_Task directions_
Below are the records. Gather each line that holds "positions".

_Data for this exercise_
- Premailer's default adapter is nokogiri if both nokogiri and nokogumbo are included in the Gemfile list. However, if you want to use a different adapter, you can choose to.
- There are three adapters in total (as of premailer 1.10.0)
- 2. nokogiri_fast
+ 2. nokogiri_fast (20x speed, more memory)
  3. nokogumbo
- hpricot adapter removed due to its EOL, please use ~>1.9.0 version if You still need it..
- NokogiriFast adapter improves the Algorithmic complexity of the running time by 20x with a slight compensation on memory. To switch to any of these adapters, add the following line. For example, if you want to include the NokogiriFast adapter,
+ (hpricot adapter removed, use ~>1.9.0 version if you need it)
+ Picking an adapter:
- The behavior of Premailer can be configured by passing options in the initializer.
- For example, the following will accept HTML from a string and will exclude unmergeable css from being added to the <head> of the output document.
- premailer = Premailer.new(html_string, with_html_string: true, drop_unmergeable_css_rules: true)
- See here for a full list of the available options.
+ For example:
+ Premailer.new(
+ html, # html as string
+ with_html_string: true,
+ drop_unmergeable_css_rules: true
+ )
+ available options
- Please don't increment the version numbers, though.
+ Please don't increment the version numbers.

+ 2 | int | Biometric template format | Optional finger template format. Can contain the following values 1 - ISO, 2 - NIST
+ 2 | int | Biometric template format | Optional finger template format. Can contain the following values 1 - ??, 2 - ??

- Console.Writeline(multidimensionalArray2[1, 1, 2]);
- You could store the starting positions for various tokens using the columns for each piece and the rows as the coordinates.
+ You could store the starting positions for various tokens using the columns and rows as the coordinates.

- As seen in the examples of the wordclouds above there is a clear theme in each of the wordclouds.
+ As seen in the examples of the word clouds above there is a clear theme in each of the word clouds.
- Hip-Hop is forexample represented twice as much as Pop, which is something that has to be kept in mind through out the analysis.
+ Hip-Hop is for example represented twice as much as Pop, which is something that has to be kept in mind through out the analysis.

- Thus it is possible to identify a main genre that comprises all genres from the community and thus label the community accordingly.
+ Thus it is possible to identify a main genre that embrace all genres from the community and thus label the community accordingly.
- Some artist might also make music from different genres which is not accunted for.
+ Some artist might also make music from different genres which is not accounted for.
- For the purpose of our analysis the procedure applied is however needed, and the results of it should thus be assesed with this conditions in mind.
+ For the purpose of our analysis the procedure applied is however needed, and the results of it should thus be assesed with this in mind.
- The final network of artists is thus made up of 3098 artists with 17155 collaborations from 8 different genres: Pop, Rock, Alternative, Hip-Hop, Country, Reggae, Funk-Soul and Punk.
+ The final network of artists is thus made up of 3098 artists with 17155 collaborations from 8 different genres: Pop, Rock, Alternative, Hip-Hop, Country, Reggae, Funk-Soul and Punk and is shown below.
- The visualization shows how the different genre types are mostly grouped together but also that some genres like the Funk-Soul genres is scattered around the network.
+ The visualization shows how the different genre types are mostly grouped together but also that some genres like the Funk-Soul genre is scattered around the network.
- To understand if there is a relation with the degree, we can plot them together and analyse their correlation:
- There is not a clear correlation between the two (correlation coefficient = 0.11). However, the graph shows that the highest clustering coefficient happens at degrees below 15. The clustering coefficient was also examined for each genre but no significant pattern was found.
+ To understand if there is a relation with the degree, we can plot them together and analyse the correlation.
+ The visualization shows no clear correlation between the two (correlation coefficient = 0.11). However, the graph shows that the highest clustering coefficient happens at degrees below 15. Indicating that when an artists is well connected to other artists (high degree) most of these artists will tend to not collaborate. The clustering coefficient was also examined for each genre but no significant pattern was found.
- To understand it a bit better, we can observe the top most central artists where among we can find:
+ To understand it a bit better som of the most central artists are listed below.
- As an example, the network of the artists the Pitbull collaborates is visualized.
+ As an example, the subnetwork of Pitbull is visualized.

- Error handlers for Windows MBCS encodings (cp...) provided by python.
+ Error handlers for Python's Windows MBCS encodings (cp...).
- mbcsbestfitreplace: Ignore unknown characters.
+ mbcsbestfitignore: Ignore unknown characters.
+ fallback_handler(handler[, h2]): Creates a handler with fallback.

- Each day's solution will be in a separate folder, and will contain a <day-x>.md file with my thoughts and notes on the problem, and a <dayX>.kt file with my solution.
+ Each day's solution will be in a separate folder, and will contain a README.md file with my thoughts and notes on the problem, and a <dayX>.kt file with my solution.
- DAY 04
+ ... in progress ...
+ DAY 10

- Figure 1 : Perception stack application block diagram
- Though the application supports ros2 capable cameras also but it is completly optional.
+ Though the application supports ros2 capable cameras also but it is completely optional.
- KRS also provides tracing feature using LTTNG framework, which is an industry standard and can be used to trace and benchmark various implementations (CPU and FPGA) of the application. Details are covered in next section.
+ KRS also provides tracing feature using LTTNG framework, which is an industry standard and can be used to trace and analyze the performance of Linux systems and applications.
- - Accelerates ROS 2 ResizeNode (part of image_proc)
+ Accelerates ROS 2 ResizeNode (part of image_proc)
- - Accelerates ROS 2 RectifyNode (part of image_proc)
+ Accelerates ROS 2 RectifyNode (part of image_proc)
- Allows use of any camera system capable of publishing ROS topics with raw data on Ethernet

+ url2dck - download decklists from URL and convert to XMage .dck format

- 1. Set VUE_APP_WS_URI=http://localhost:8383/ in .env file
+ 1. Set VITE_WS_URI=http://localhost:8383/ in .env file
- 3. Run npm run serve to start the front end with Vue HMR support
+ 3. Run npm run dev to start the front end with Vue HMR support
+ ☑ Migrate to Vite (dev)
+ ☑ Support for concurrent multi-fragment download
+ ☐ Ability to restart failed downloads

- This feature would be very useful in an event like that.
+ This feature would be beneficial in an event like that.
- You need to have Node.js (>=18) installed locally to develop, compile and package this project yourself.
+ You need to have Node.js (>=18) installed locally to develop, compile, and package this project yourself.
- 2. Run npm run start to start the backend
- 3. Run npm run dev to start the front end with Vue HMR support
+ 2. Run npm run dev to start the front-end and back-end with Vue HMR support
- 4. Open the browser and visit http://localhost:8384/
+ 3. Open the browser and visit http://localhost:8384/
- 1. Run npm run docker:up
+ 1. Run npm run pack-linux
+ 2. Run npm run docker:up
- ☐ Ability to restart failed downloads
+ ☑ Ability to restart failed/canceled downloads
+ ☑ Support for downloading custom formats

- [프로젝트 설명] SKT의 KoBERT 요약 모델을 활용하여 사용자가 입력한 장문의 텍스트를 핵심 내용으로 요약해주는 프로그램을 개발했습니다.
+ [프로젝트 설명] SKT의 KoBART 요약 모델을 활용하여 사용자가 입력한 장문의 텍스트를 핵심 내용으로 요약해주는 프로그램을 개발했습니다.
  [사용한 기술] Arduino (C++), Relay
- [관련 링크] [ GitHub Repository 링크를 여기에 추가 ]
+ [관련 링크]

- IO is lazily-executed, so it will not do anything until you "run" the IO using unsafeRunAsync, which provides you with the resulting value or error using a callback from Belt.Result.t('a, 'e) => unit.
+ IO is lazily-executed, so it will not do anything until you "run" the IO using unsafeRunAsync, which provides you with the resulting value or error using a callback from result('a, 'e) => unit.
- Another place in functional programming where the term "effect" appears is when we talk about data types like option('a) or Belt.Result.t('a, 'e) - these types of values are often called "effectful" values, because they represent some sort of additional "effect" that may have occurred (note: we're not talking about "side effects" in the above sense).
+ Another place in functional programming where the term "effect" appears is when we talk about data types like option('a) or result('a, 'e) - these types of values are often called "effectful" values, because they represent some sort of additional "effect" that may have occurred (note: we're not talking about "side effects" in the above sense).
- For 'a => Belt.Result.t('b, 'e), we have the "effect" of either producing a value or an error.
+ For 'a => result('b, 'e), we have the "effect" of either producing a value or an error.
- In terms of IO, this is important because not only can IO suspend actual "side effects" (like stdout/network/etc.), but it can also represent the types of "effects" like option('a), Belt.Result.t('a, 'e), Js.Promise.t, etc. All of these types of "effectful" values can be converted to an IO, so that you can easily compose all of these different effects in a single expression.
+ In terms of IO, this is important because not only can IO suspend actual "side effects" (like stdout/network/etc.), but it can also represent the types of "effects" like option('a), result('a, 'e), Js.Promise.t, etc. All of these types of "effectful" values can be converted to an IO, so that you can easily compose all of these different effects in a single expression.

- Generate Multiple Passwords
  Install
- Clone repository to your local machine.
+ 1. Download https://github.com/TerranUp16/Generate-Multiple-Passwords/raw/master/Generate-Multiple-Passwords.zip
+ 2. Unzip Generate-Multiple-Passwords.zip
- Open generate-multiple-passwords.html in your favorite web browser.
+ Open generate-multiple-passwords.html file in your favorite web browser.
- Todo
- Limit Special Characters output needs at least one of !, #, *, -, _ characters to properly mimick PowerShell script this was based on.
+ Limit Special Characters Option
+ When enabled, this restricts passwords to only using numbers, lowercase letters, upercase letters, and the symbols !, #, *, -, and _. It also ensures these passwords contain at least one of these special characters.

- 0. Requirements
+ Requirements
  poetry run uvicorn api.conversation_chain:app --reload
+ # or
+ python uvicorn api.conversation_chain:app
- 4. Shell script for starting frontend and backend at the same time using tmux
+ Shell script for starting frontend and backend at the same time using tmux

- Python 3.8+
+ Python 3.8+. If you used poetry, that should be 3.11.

_Result of the exercise_
- You could store the starting positions for various tokens using the columns for each piece and the rows as the coordinates.
+ You could store the starting positions for various tokens using the columns and rows as the coordinates.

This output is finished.